Remembering Medical School and friends takes me back to my roots and those distant days. I am deluged by a deep sense of déjà vu as I time travel to the 1960’s. Those of us who live abroad may see those early days in a certain fuzzy sepia light. But our emotional attachment remains undiminished. The quiet Kynsey road, the familiar façade of the grey administrative building and the sentinel Clocktower stand unchanged. I am simply mesmerised by the elegant sweep of those majestic buildings. In that dreamy state it is so easy to be enchanted by the constant whirr of the Vespas in the dusty parking bay behind the Milk Booth and be overwhelmed by the smell of smoke that fills the air. In our mind’s eye the faculty will always remain as we left it in 1967.

We were a batch of around 150 students and in those days the faculty of Medicine felt like an enclave of privilege, and it was. Entry into the Faculty was the culmination of years of toil and sacrifice. We still had the security of home and our parents paid the bills. There was such a great sense of myopic optimism, we lost ourselves in the adulation. We dreamed it was our passport to fame and fortune. The idyll soon faded as the harsher truths of real life intruded. Life being like a game of snakes and ladders, always has ways to end that utopian vision and bring us back to reality!!

The Faculty was our Temple of Wisdom and also our gilded cage. There was an air of confidence and a touch of vanity which came from being a medical student. Life then was a dream. I developed a sinister arrogance and an assured sense of entitlement. I dreamed of living happily ever after. It was not long before part of that charm and fantasy began to wear thin.

The common room with the canteen was the social hub of the faculty and a very special place. That was our own retreat and shelter from the storms of faculty life. Many friendships were made and firmed within those walls. It was a vital place, where we could gather informally to talk, gossip and pass the time. Racy jokes and saucy humour filled the air. We gathered there to listen to music, play billiards, table tennis and carrom. Cupid was actively busy slinging his arrows in the faculty. The canteen was a haven for couples to whisper those ‘sweet nothings’.

There were evening sing-songs in the common room. These were ever so popular and simply unforgettable. I can still feel its pleasure, hear them sing and even picture the dancing. The echoes of our communal past litter our memories. After the passage of half a century much of faculty life has changed. The lively and vibrant common room with its unique ambience would now seem like a dream from a lost world. A dream that can only exist in our memories.

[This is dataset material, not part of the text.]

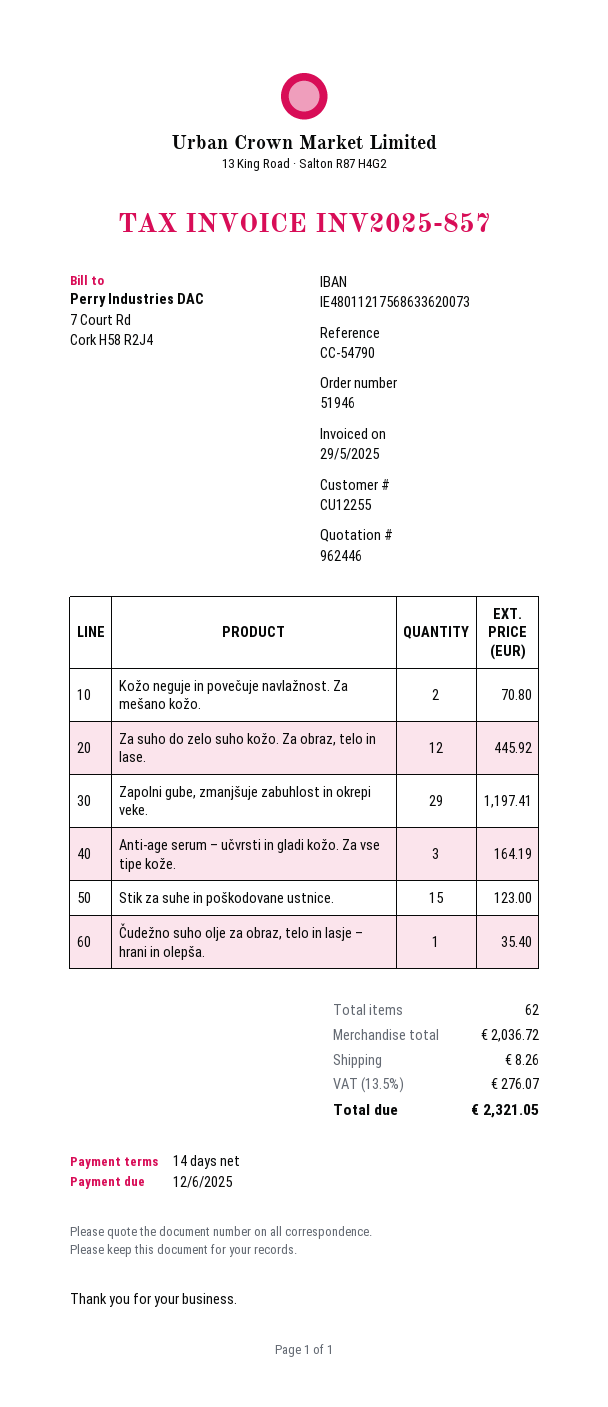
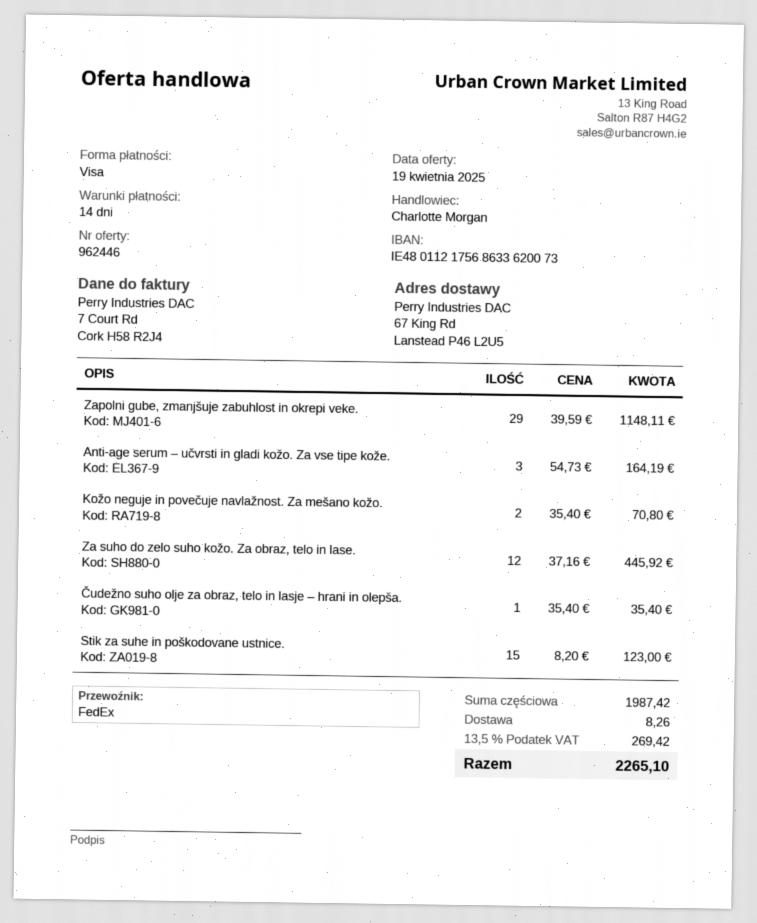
Zapolni gube, zmanjšuje zabuhlost in okrepi veke.: 29 for 1197.41 -> 29 for 1148.11
subtotal: 2036.72 -> 1987.42
tax: 13.5% = 276.07 -> 13.5% = 269.42
total: 2321.05 -> 2265.10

The stormy dynamics of the ‘Block’ were a baptism of fire. Detailed study of anatomy, physiology and biochemistry filled our days and nights. We were weighed down by signatures and revisals that generated a toxic atmosphere. But there were the Colours Nights and Block Nights to imbibe the spirit of the swinging sixties and liven up our lives. There was also a certain wildness, colourful antics and downright mischief that was associated with being a medical student. Sometimes this badness and madness became tabloid fodder. We did transgress the red line and pay the price. The good, bad and the ugly are well described and documented in the faculty chronicles. Despite our occasional rascality we were blessed with a sympathetic public image.

Then we embarked on our jagged path from the dissection rooms to the ward classes and clinical appointments across Kynsey Road. My abiding memory of those years are the long walks along those airy hospital corridors in search of patients and knowledge. We strolled like a ‘peacocks’, swinging those knee hammers and proudly wearing the stethoscopes around our necks. Meanwhile in the third and fourth year we had a profusion of subjects to comprehend. I still convulse thinking of the sheer volume of facts we had to commit to memory. From all that knowledge what remains now are the daringly prophetic lines of a poem from Clinical Pharmacology by D.R Laurence:

“Doctor, goodbye, my sail’s unfurl’d, I’m off to try the other world”.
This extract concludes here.